At the end of the film, when the rescue truck with Melissa McBride passes by David, Frank Darabont originally wanted a second truck to pass by David, this one filled with various people from the market, including Jim, Bud, Mr. Mackey, and most of Mrs. Carmody's ex-followers, indicating that they were rescued safely from the store. Unfortunately, most of the extras and other actors had already left because their parts were finished, so Darabont had to scrap this idea.

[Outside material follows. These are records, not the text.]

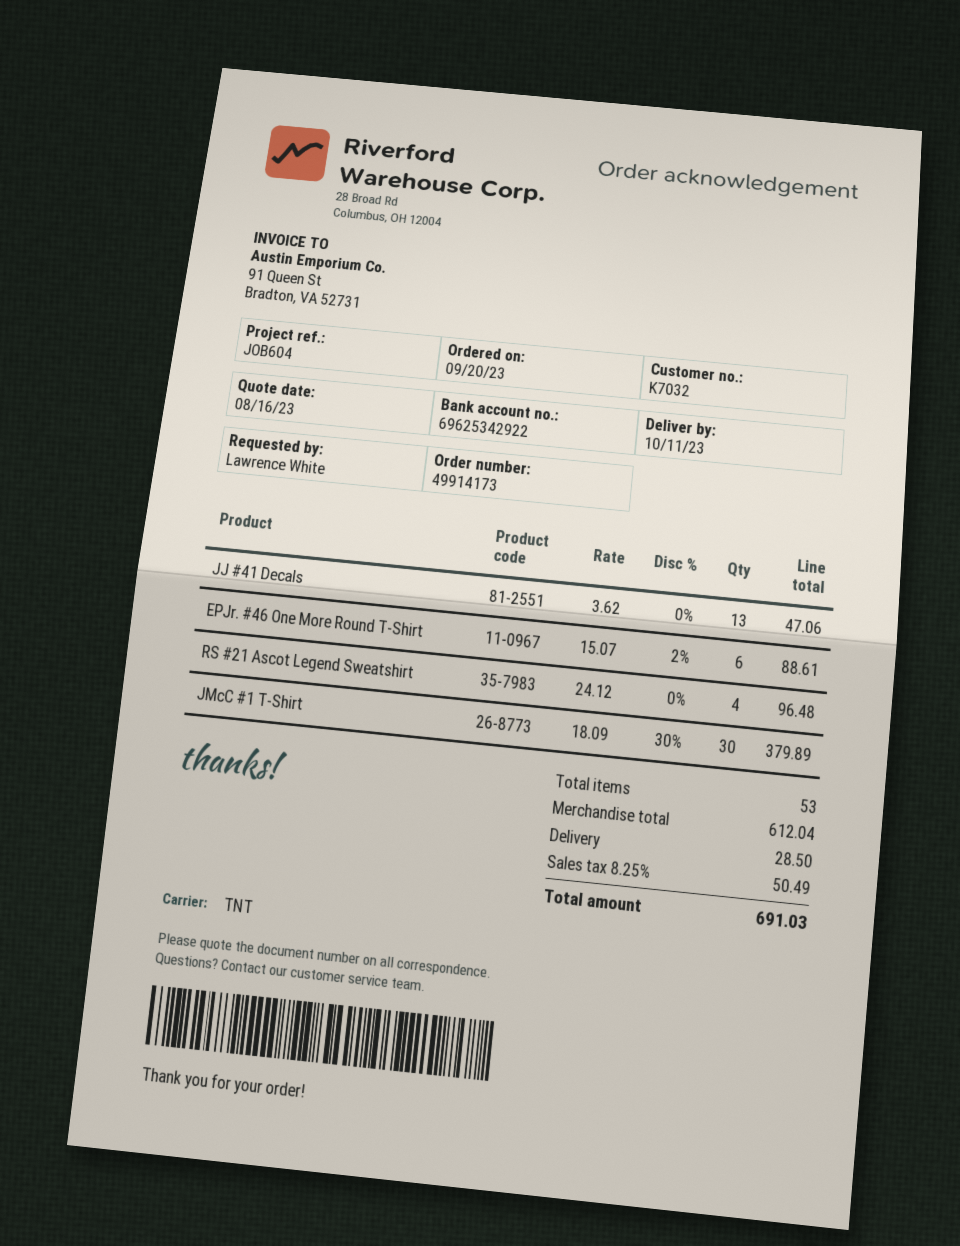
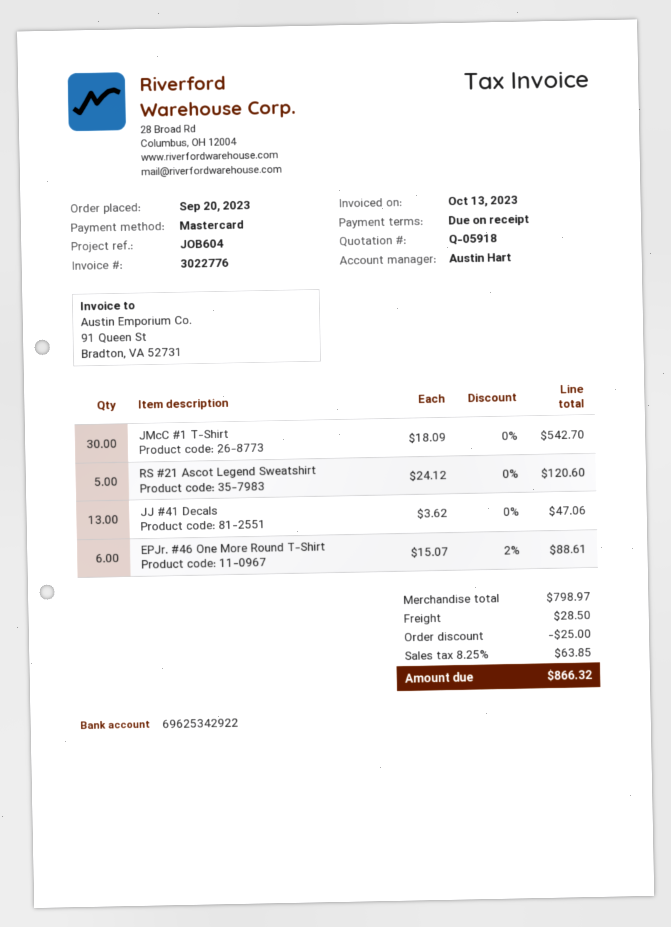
RS #21 Ascot Legend Sweatshirt: 4 x 24.12 = 96.48 -> 5 x 24.12 = 120.60
JMcC #1 T-Shirt: 30 x 18.09 - 30% = 379.89 -> 30 x 18.09 = 542.70
subtotal: 612.04 -> 798.97
discount: none -> 25.00
tax: 8.25% = 50.49 -> 8.25% = 63.85
total: 691.03 -> 866.32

According to Cinefex magazine, there is a favorite scene near the end of the book that was not in the script. In the scene, David Dreyton and the others with him in the vehicle, witness a giant, 6-legged behemoth walk over them. Darabont originally had excised this scene from his script. However, several of the people working with the special effects company CafeFX, convinced him to put it back into the film.
Frank Darabont's "controversial" ending actually comes directly from Stephen King's source material. Written in first-person, David entertains this notion in his mind as a distant possibility, noting there are three bullets and four people (Dan Miller doesn't make it to the car in the novella), but he ends his journal and leaves it in a restaurant the survivors have sought refuge in before the car runs out of gas. Darabont felt this ending was too ambiguous and wrote the story to its finite climax, and ending that Darabont says in the DVD commentary was endorsed by King as the ending King wished he would have thought of.
When the hacked-off piece of tentacle is poked in the loading dock, it sizzles, turns black, and melts into a puddle of black goo. This process is exactly what happens to the bizarre creatures that appear in Stephen King's novel "From a Buick 8". Those creatures also were speculated to have come from another dimension, possibly the same one.
Amanda has an empty six-shot revolver and two full speed-loaders in her purse. This means there are twelve rounds of ammunition for the revolver. During the course of the movie, exactly twelve rounds are fired before the revolver is out of ammunition.